OfS Grants Academy of Live Technology Degree Powers to 2030

England’s higher education regulator has issued a provider-specific order giving Academy of Live Technology Ltd the right to award its own taught qualifications from 1 July 2026. Under the Power to Award Degrees etc. (Academy of Live Technology Ltd) Order 2026, the provider may grant taught awards up to and including master’s level. In practical terms, degree-awarding powers allow a provider to issue qualifications in its own name, rather than relying on another university to validate those awards. The statutory instrument is narrow in scope: it applies to one provider, it covers taught awards only, and it sets clear limits on both subject area and duration.
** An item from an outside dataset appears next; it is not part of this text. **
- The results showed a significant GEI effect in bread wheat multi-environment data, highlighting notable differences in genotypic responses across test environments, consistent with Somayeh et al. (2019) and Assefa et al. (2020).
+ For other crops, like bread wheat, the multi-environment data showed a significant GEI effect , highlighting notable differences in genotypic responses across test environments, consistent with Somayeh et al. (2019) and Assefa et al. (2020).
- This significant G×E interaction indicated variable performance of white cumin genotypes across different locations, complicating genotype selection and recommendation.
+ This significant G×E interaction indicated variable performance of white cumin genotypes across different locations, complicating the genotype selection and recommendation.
The legal basis sits in the Higher Education and Research Act 2017. The Order states that the Office for Students acted under sections 42(1) and 42(9) of that Act, and that it requested advice from the relevant body on the quality of, and standards applied to, the higher education offered by the provider before making the Order. That detail matters because the instrument records a formal quality assurance step before authorisation was granted. The text does not reproduce the advice itself, but it does make clear that the Office for Students had to seek that advice and take it into account. For readers outside the sector, that is the statutory safeguard written into the approval process.

The authorisation is tightly defined by subject. Academy of Live Technology Ltd may award taught qualifications up to master’s level only in subjects related to engineering and technology, computing, business and management, media, journalism and communications, and design, creative and performing arts. This is not an unrestricted right to award degrees across every discipline. The Order does not extend to research degrees, and it does not authorise awards outside the named academic fields. For students, the practical question is therefore not simply whether the provider holds degree-awarding powers, but whether a given course sits within the scope set out in the instrument.
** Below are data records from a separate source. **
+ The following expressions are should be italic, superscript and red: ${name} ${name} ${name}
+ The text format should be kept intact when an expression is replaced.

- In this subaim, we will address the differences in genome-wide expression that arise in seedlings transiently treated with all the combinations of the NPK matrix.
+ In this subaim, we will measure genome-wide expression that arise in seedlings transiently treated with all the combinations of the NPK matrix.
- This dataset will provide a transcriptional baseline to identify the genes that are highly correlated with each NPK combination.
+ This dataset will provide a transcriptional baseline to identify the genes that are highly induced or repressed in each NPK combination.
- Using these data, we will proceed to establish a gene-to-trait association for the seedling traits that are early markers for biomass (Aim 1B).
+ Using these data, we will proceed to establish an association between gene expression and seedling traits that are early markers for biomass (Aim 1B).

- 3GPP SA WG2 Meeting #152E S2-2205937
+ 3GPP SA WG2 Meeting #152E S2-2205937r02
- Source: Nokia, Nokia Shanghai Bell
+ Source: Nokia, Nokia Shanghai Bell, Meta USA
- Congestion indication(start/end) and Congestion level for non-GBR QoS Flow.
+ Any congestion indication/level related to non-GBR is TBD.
The time limit is equally important. The authorisation begins on 1 July 2026 and expires at the end of 30 June 2030, giving the Academy a four-year period of fixed-term degree-awarding powers. A fixed-term order shows that the regulator has granted authority for a defined period rather than on an open-ended basis. The instrument itself does not continue the power beyond June 2030, so any extension after that date would require a further regulatory decision. For other providers, this is a clear sign that degree-awarding powers may be framed as time-limited approval rather than permanent status.

Article 4 adds a further restriction. Academy of Live Technology Ltd may grant the specified awards only to people who are enrolled with the provider at the point they complete the course of study for which the award is granted. This is a technical provision, but it has direct relevance for students. It ties the Academy’s new awarding power to its own enrolled cohort and the completion of the relevant course, rather than creating a wider power to issue awards beyond that setting. For applicants and current students, the immediate effect is greater certainty over who can receive an Academy award once the Order takes effect.
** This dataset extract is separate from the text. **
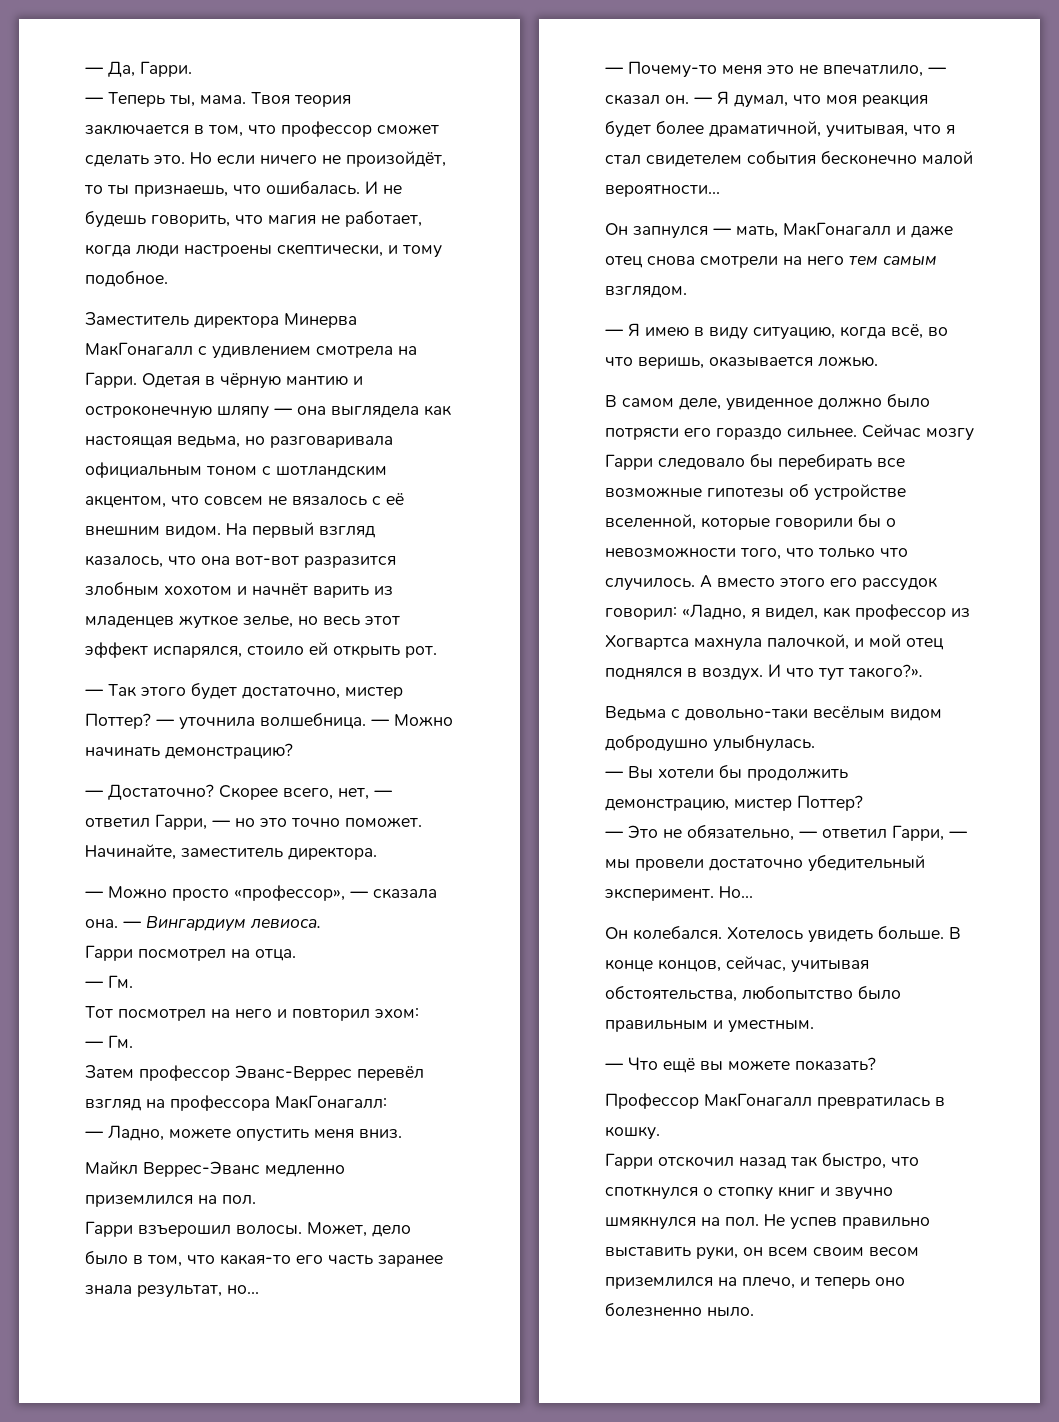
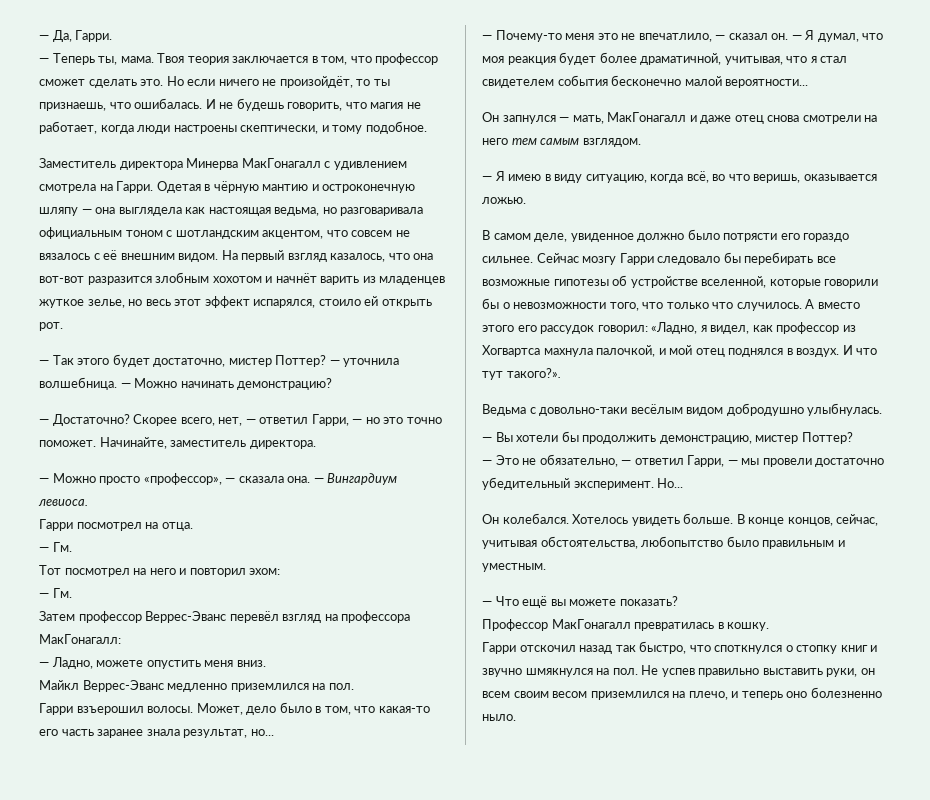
- Затем профессор Эванс-Веррес перевёл взгляд на профессора МакГонагалл:
+ Затем профессор Веррес-Эванс перевёл взгляд на профессора МакГонагалл:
The Order was made on 27 May 2026 and signed by Jean Arnold, Interim Director of Quality and Access at the Office for Students. It comes into force on 1 July 2026. The explanatory note states that no impact assessment was produced because the instrument is not expected to affect businesses, civil society organisations or the public sector. That framing is useful. This is not a sector-wide rewrite of England’s higher education rules; it is a targeted regulatory authorisation for a named provider. Even so, the change is significant for the Academy itself. From July 2026, it will be able to issue its own taught awards within a defined academic range and for a defined period, with those terms set out in secondary legislation.